Prompt:
From the line containing "[157,325,588,347] git@github.com:quartethealth/generators.git ->" through the last line below, copy every line exactly, leaving out the pictures.
------
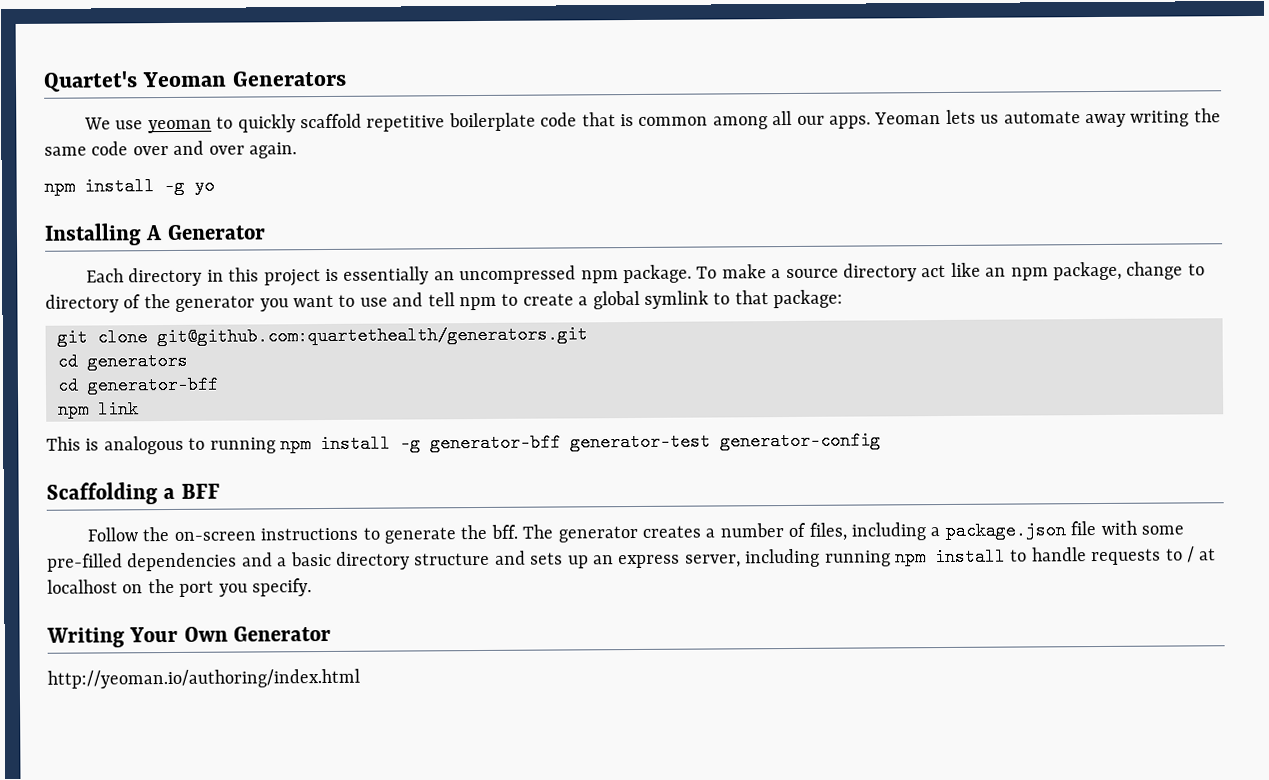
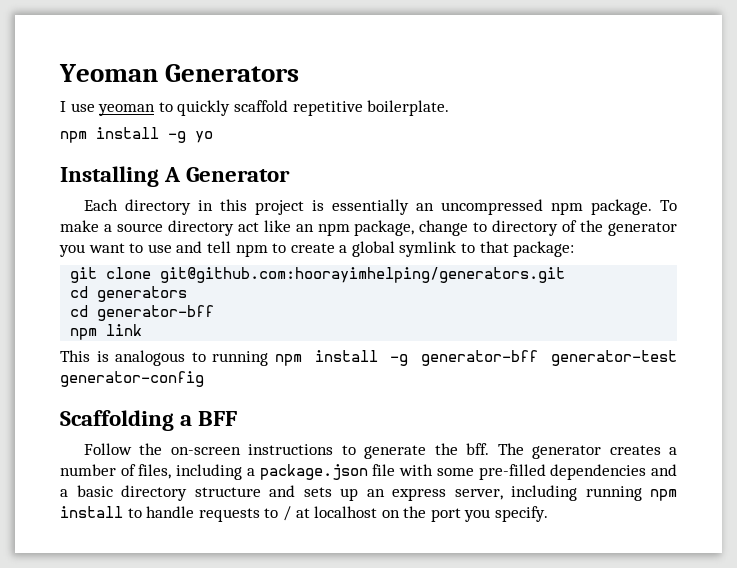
[43,71,138,92] Quartet's -> (59, 73) none
[83,117,111,130] We -> [60,101,66,112] I
[448,108,1221,132] [44,140,297,159] boilerplate code that is common among all our apps. Yeoman lets us automate away writing the same code over and over again. -> [367,100,450,116] boilerplate.
[157,325,588,347] git@github.com:quartethealth/generators.git -> [160,267,566,283] git@github.com:hoorayimhelping/generators.git
[46,625,332,648] [47,668,360,689] // Writing Your Own Generator // http://yeoman.io/authoring/index.html -> (549, 514) none

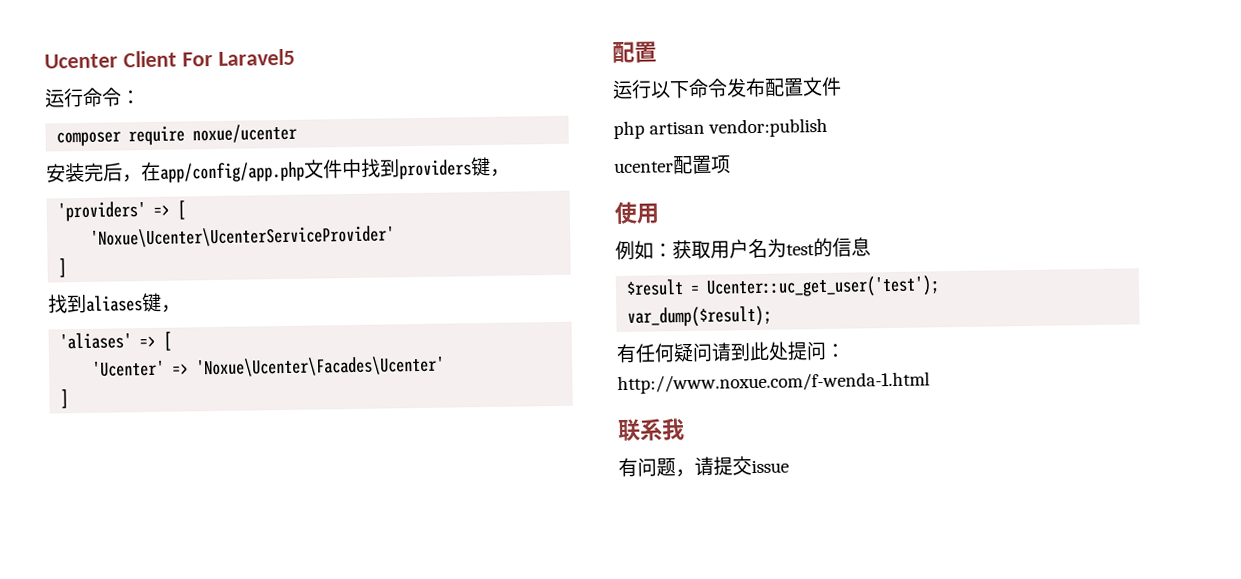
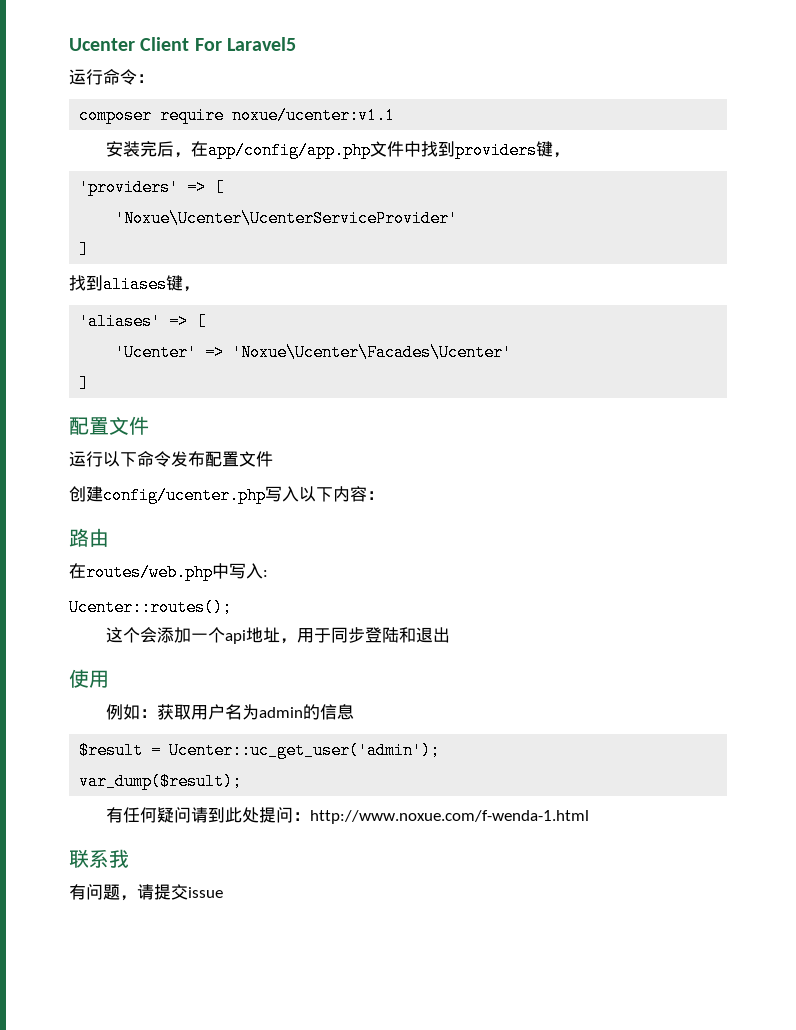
[192,123,298,144] noxue/ucenter -> [232,107,396,124] noxue/ucenter:v1.1
(657, 52) none -> [109,416,149,435] 文件
[613,117,829,140] [614,155,731,175] php artisan vendor:publish // ucenter配置项 -> [69,486,384,504] [69,528,109,547] [69,563,268,581] [69,599,232,616] [105,627,450,644] 创建config/ucenter.php写入以下内容： // 路由 // 在routes/web.php中写入: // Ucenter::routes(); // 这个会添加一个api地址，用于同步登陆和退出
[786,244,815,256] test -> [258,707,303,718] admin
[706,275,941,299] Ucenter::uc_get_user('test'); -> [169,742,441,759] Ucenter::uc_get_user('admin');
------
Task output:
[157,325,588,347] git@github.com:quartethealth/generators.git -> [160,267,566,283] git@github.com:hoorayimhelping/generators.git
[46,625,332,648] [47,668,360,689] // Writing Your Own Generator // http://yeoman.io/authoring/index.html -> (549, 514) none

[192,123,298,144] noxue/ucenter -> [232,107,396,124] noxue/ucenter:v1.1
(657, 52) none -> [109,416,149,435] 文件
[613,117,829,140] [614,155,731,175] php artisan vendor:publish // ucenter配置项 -> [69,486,384,504] [69,528,109,547] [69,563,268,581] [69,599,232,616] [105,627,450,644] 创建config/ucenter.php写入以下内容： // 路由 // 在routes/web.php中写入: // Ucenter::routes(); // 这个会添加一个api地址，用于同步登陆和退出
[786,244,815,256] test -> [258,707,303,718] admin
[706,275,941,299] Ucenter::uc_get_user('test'); -> [169,742,441,759] Ucenter::uc_get_user('admin');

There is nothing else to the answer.